= Channel strip =

Component of an audio mixer

Mackie 1402-VLZ3 Channel Strip

A channel strip is a device that allows the output of an audio device to be amplified to a line level and integrated into some other system. An audio channel strip may be a stand-alone unit or one of many units built into a mixing desk. It usually includes a microphone preamp with a switchable phantom power voltage to power condenser microphones and some form of audio equalization. Some designs also offer other facilities including audio compression, de-essing, noise-gating and limiting.

==Manufacturers==
Manufacturers of stand-alone channel strips include:

- AMS Neve
- Aphex
- Aurora Audio
- Buzz Audio
- dbx
- Focusrite
- GML
- Manley Laboratories
- Millennia Media
- PreSonus
- Tree Audio
- Trident Audio Developments
- Universal Audio

==Processing==
The signal flow on a channel strip on an analog mixer generally flows from top to bottom. At the top is an input, which is typically a female XLR jack. Moving downward, the next step in the signal processing is typically a gain knob. A pad switch may also be provided to attenuate particularly strong signals. The next main segment of the processing is equalization. A high pass filter button is present in many cases, as well as semi or fully parametric equalization. Depending on the design of the mixer, there may also be knobs for auxiliary sends, typically used for monitors and effects units. A pan knob can be used to send the signal to a specific side in a stereo system. A pre-fade listen (PFL) button allows the channel to be monitored. Depressing this button can display the level on a signal meter, and will also route the audio of that channel to a headphone output. A mute button will silence the channel in both the main mix and auxiliary sends. Finally, a fader or level knob controls the volume being sent to the main mix.
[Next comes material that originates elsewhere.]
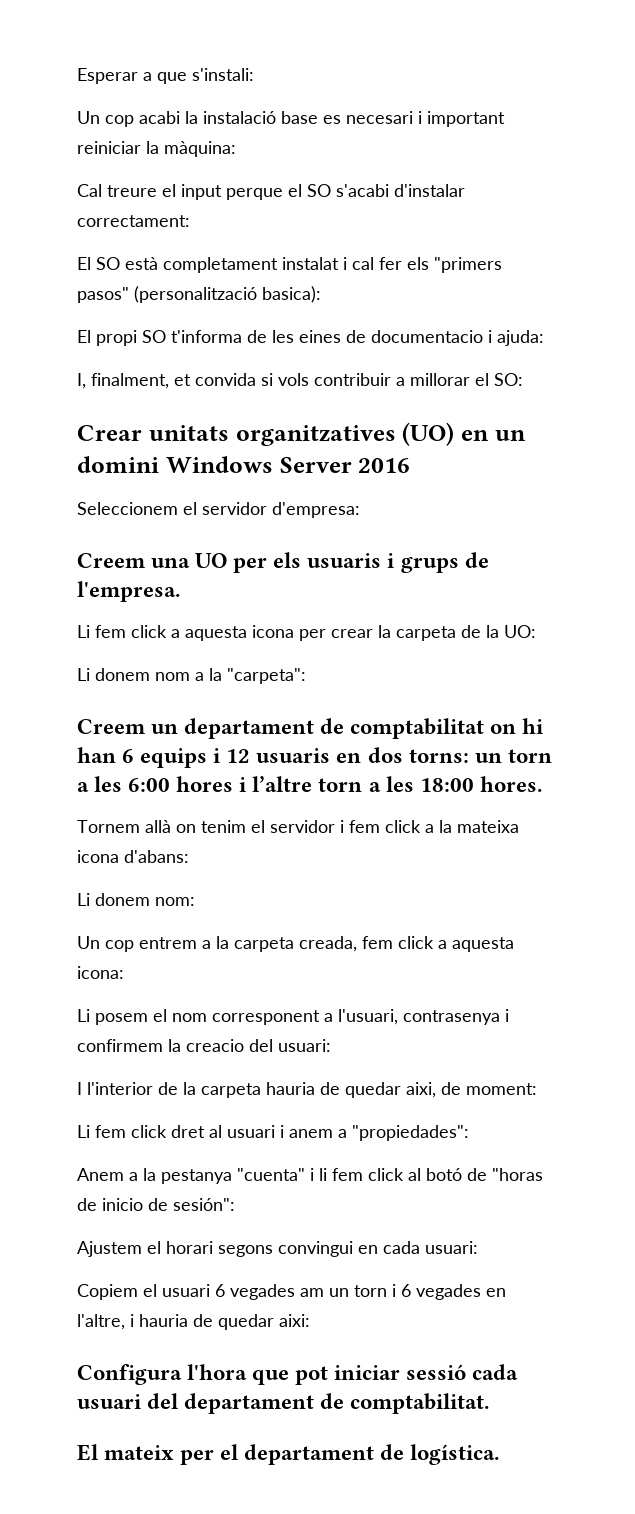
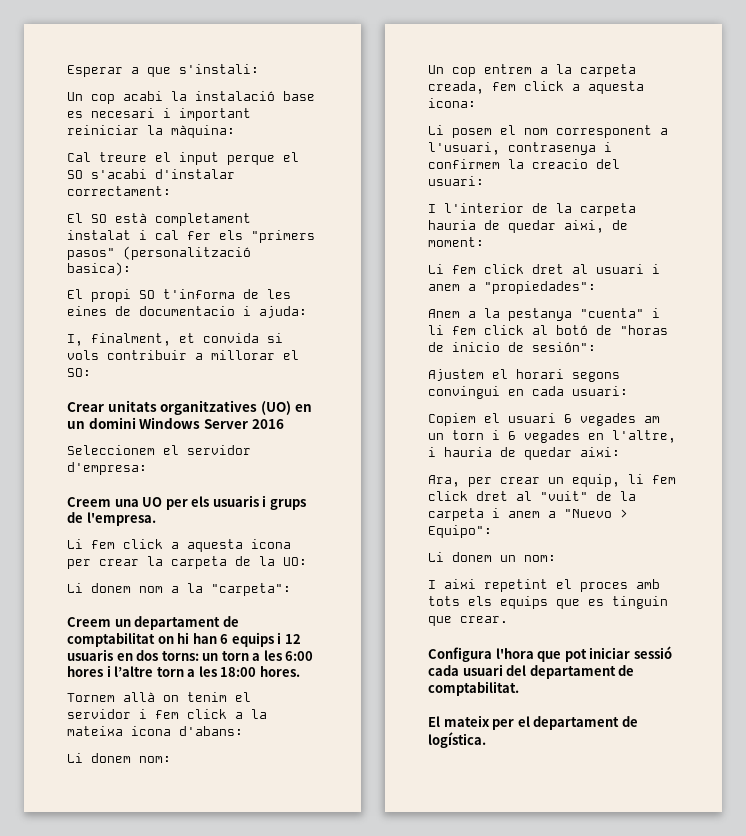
(310, 1320) none -> [428,474,676,487] [428,491,636,501] [428,508,628,521] [428,525,492,538] [428,552,556,562] [428,579,660,592] [428,596,668,609] [428,616,508,626] // Ara, per crear un equip, li fem click dret al "vuit" de la carpeta i anem a "Nuevo > Equipo": // Li donem un nom: // I aixi repetint el proces amb tots els equips que es tinguin que crear.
On a digital mixing console, the process is usually the same, but often many of the adjustments are consolidated into a common set of knobs. Each channel will still retain an individual fader and mute button. On digital boards, it is also common for each channel to have compression and a noise gate.

Various audio software companies, such as Universal Audio, provide digital emulation plug-ins of the sound of classic analog audio mixing console channel strips, such as the legendary vacuum-tube EMI REDD (highly regarded for early Beatles and Pink Floyd recordings), Solid State Logic (SSL) SL 4000, Neve and API (Automated Processes, Inc.)